[Opening Data for this task section]

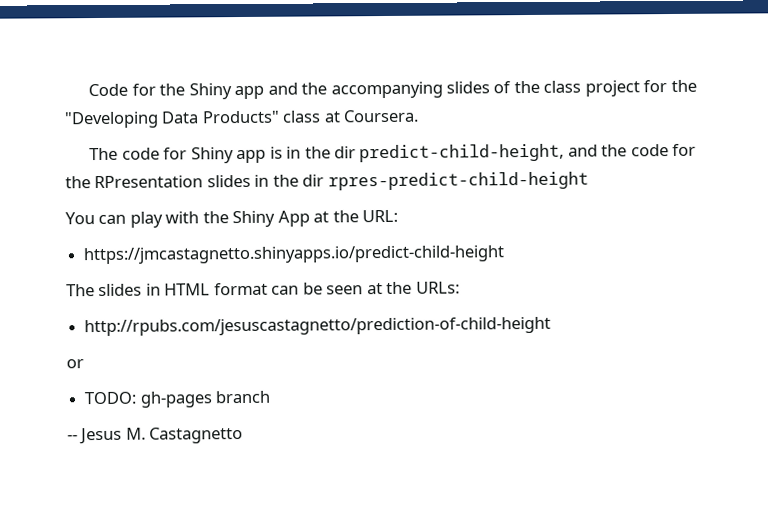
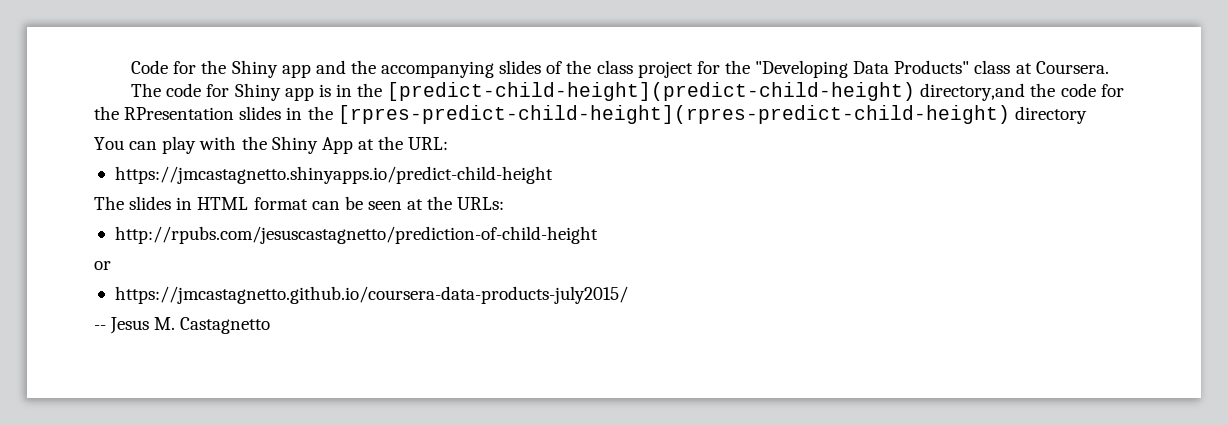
[333,143,598,163] dir predict-child-height, and -> [387,82,1026,101] [predict-child-height](predict-child-height) directory,and
[302,171,589,191] dir rpres-predict-child-height -> [337,105,1087,124] [rpres-predict-child-height](rpres-predict-child-height) directory
[84,390,271,408] TODO: gh-pages branch -> [114,286,628,304] https://jmcastagnetto.github.io/coursera-data-products-july2015/

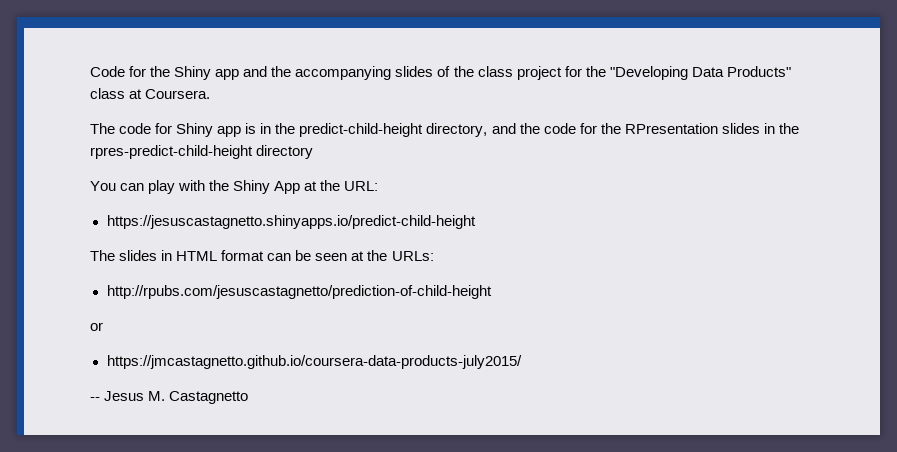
[387,82,1026,101] [predict-child-height](predict-child-height) directory,and -> [299,123,516,137] predict-child-height directory, and
[337,105,1010,124] [rpres-predict-child-height](rpres-predict-child-height) -> [90,145,253,159] rpres-predict-child-height
[114,166,553,184] https://jmcastagnetto.shinyapps.io/predict-child-height -> [106,215,476,229] https://jesuscastagnetto.shinyapps.io/predict-child-height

[Closing Data for this task section]

| How to complete this task |
Pictures stay out; the records above are otherwise reproduced exactly.

| Your solution |
[333,143,598,163] dir predict-child-height, and -> [387,82,1026,101] [predict-child-height](predict-child-height) directory,and
[302,171,589,191] dir rpres-predict-child-height -> [337,105,1087,124] [rpres-predict-child-height](rpres-predict-child-height) directory
[84,390,271,408] TODO: gh-pages branch -> [114,286,628,304] https://jmcastagnetto.github.io/coursera-data-products-july2015/

[387,82,1026,101] [predict-child-height](predict-child-height) directory,and -> [299,123,516,137] predict-child-height directory, and
[337,105,1010,124] [rpres-predict-child-height](rpres-predict-child-height) -> [90,145,253,159] rpres-predict-child-height
[114,166,553,184] https://jmcastagnetto.shinyapps.io/predict-child-height -> [106,215,476,229] https://jesuscastagnetto.shinyapps.io/predict-child-height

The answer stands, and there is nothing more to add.